Consider the Zebra Finch song clip generously provided by Malu Murugan from Rich Mooney's lab at Duke.

[wave,fs] = audioread('song.wav');

wave is the waveform of the sound and fs is the sampling frequency (that is, the sampling rate). We can play this sound using the command sound (see help sound):

sound(wave,fs)

Let's look at the power spectrum over the whole waveform:

t_w = 0:1/fs:(length(wave)-1)/fs;

[an_w, bn_w, fn_w] = dasw.signal.fourier_coefficients(t_w,wave);

p_w = an_w.^2 + bn_w.^2;

figure

plot(fn_w,p_w)

box off;

ylabel('Power');

xlabel('Frequency');

Q6: Which frequencies carry a lot of the signal?

This power spectrum averages over all of the interesting structure in the song. We can look at the structure of the song with the function spectrogram, which divides the data into little windows, and performs Fourier analysis on each window. The resulting figure is an image with time on the x axis, frequency on the y axis, and power represented by color. Check out help spectrogram to see the meaning of the input arguments we are giving:

spectrogram(wave,256,[],[],fs,'yaxis');

Red colors indicate high power, blue colors indicate low power.

Q7: Which frequencies are strongly present during the bird's first syllable, at around 0.35 seconds? Which are powerful during the syllable at 0.6 seconds?

Appendix note - the Fast Fourier Transform

In this lab, we calculate Fourier coefficients using sines and cosines. The most common way of calculating Fourier coefficients when speed matters is to use the complex number form exp(i*theta), which is equal to cos(theta)+i*sin(theta). If you type help fft, you will see how to use the fft function that computes the Fast Fourier Transform, which is a lot faster than the fourier_coefficients.m function above. The bummer of fft is that it doesn't also return the frequencies of the coefficients. So for my own work I wrote the following function, fouriercoeffs.m, to calculate Fourier coefficients using fft but also to return their associated frequencies. You'll get the same answers as above, but the math is a little less intuitive for most, but the code runs faster. For the class I wanted to make the math easier rather than the code fast (you could put this in +signal).

fouriercoeffs.m

function [fc, freqs] = fouriercoeffs(data,si)

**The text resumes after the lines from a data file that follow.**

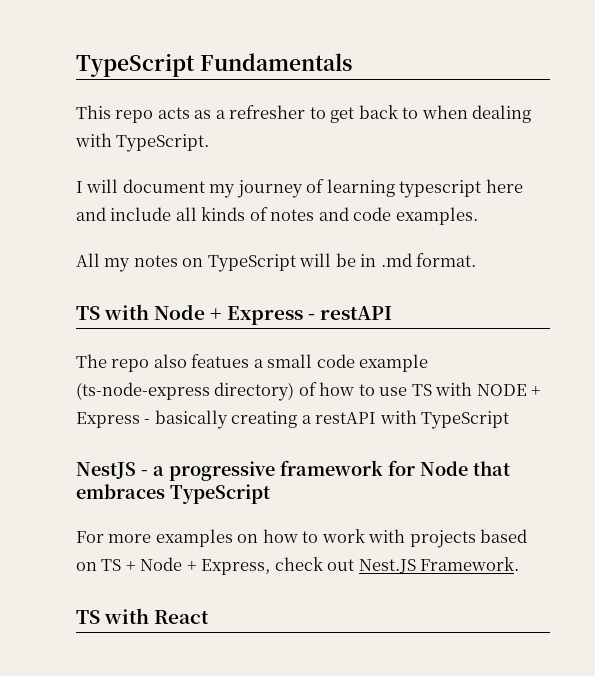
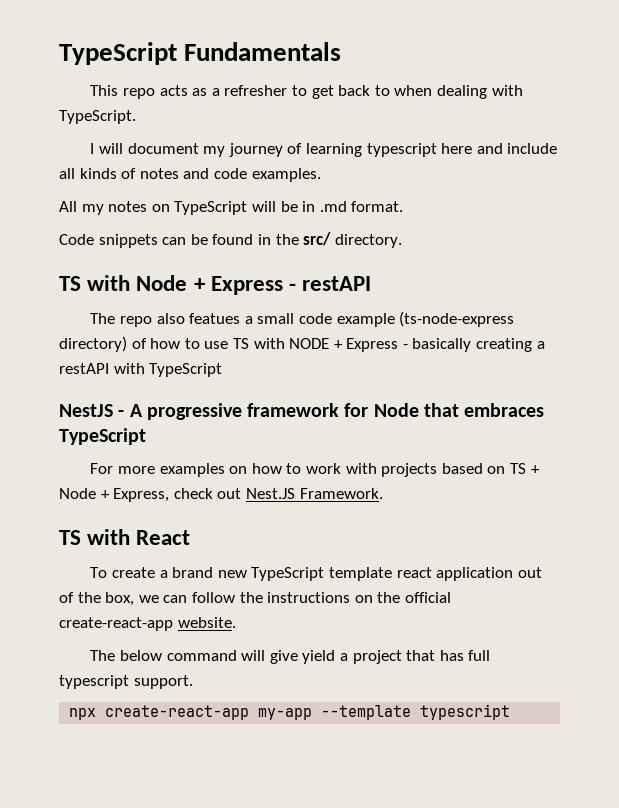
(477, 260) none -> [59,232,402,248] // Code snippets can be found in the src/ directory.
[153,466,164,476] a -> [129,404,143,417] A
(210, 617) none -> [90,567,542,581] [59,592,451,606] [59,617,236,631] [90,650,491,664] [59,675,193,689] [69,704,511,720] // To create a brand new TypeScript template react application out of the box, we can follow the instructions on the official create-react-app website. // The below command will give yield a project that has full typescript support. // npx create-react-app my-app --template typescript

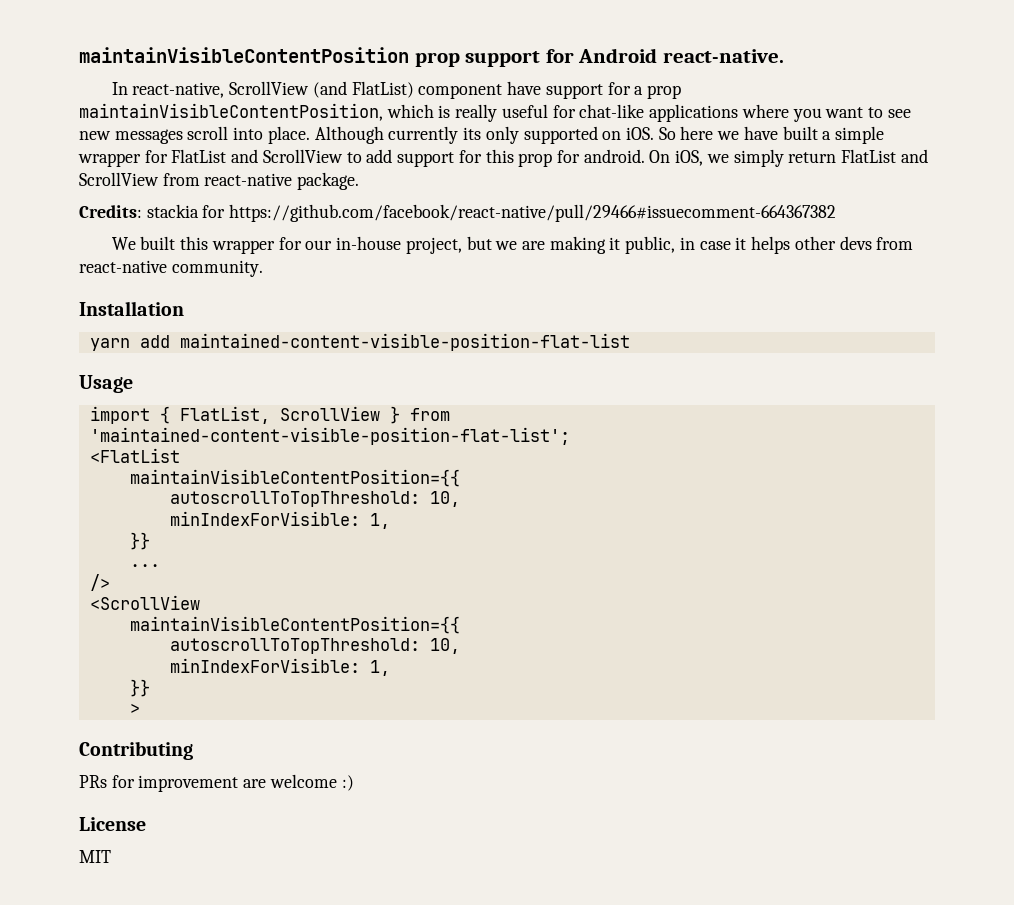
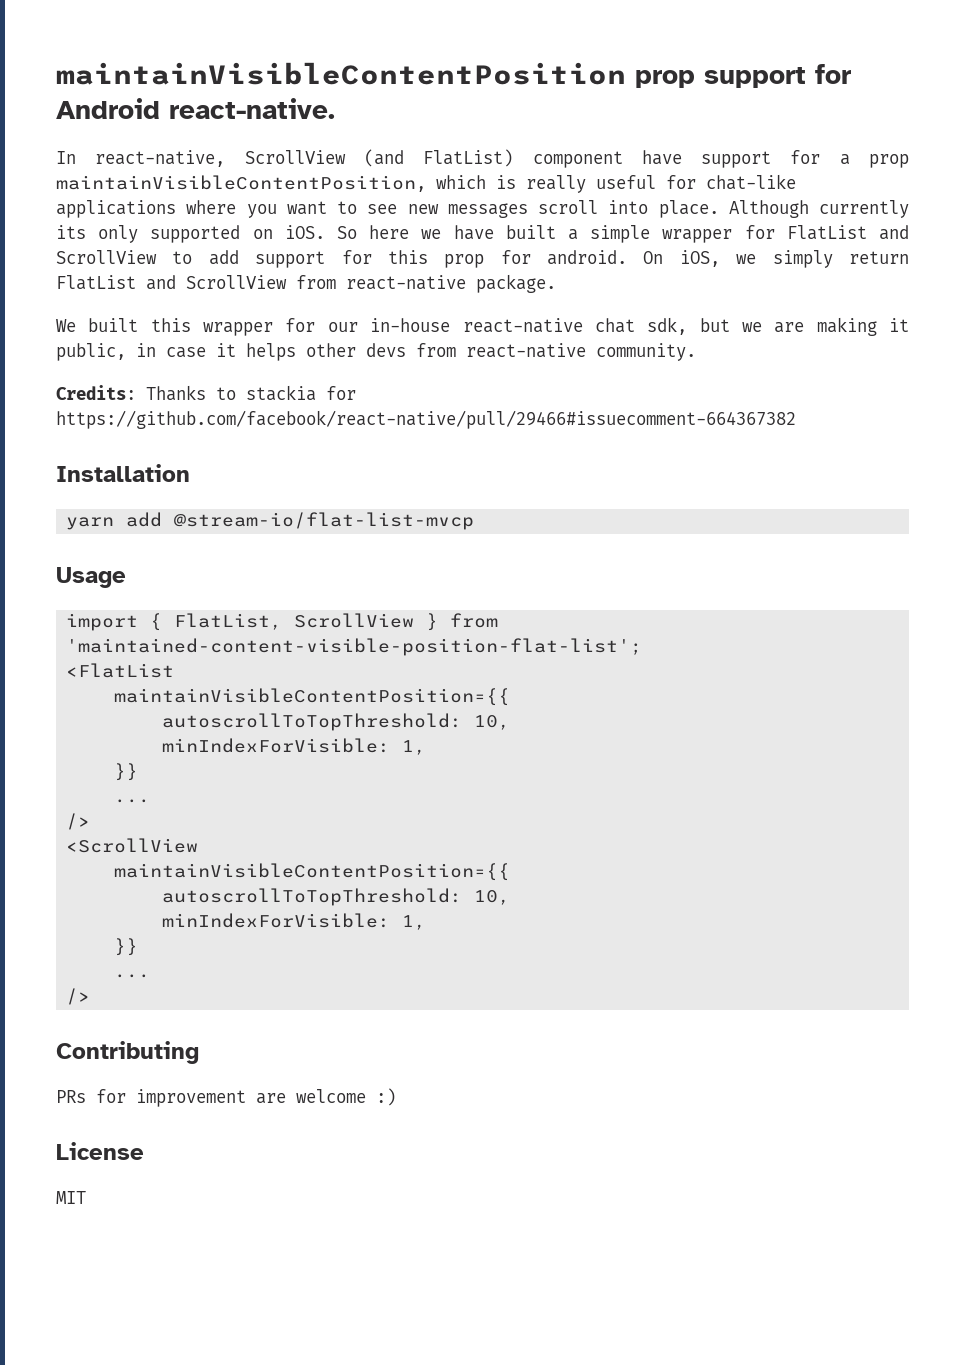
[79,204,837,222] // Credits: stackia for https://github.com/facebook/react-native/pull/29466#issuecomment-664367382 -> (556, 283) none
[405,237,462,254] project, -> [462,317,688,335] react-native chat sdk,
(263, 268) none -> [56,385,356,401] [56,410,796,429] // Credits: Thanks to stackia for https://github.com/facebook/react-native/pull/29466#issuecomment-664367382
[179,333,630,351] maintained-content-visible-position-flat-list -> [174,512,475,530] @stream-io/flat-list-mvcp
[129,703,140,714] > -> [114,974,151,978] [66,988,91,1005] ... // />

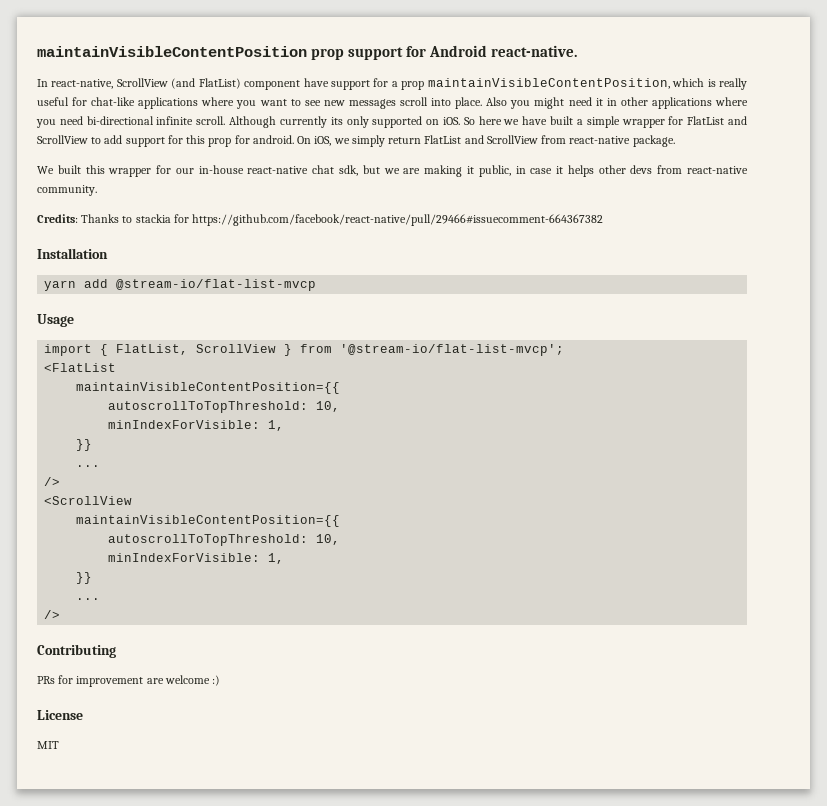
(719, 209) none -> [486,97,748,109] [36,116,226,128] Also you might need it in other applications where you need bi-directional infinite scroll.
[66,638,643,656] 'maintained-content-visible-position-flat-list'; -> [340,344,565,356] '@stream-io/flat-list-mvcp';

% FOURIERCOEFFS - find Fourier coefficients for data

%

% Uses FFT to compute the Fourier coefficients for a vector of data.

%

% [FC,FREQS]=daws.signal.fouriercoeffs(DATA,SI)

%

% where DATA is a vector of data and SI is the sampling interval (in seconds),

% returns FC the Fourier coefficients and FREQS, the frequency of

% each coefficient.

%

% The coefficients are returned as complex numbers. The relationship between

% the coefficients and the values returned by FFT are in FFT's help file.

%

% See also: FFT

fc = fft(data);

fc(1) = fc(1)/(length(data));

fc(2:end) = (2/(length(data)))*(real(fc(2:end))-sqrt(-1)*imag(fc(2:end)));

freqs = (0:length(data)-1)/(si*(length(data)-1));

Function reference

Matlab functions and operators

User functions

  • fourier_coefficients.m

  • display_fourier_coeffs.m

  • fouriercoeffs.m

Labs are copyright 2011-2012, Stephen D. Van Hooser, all rights reserved.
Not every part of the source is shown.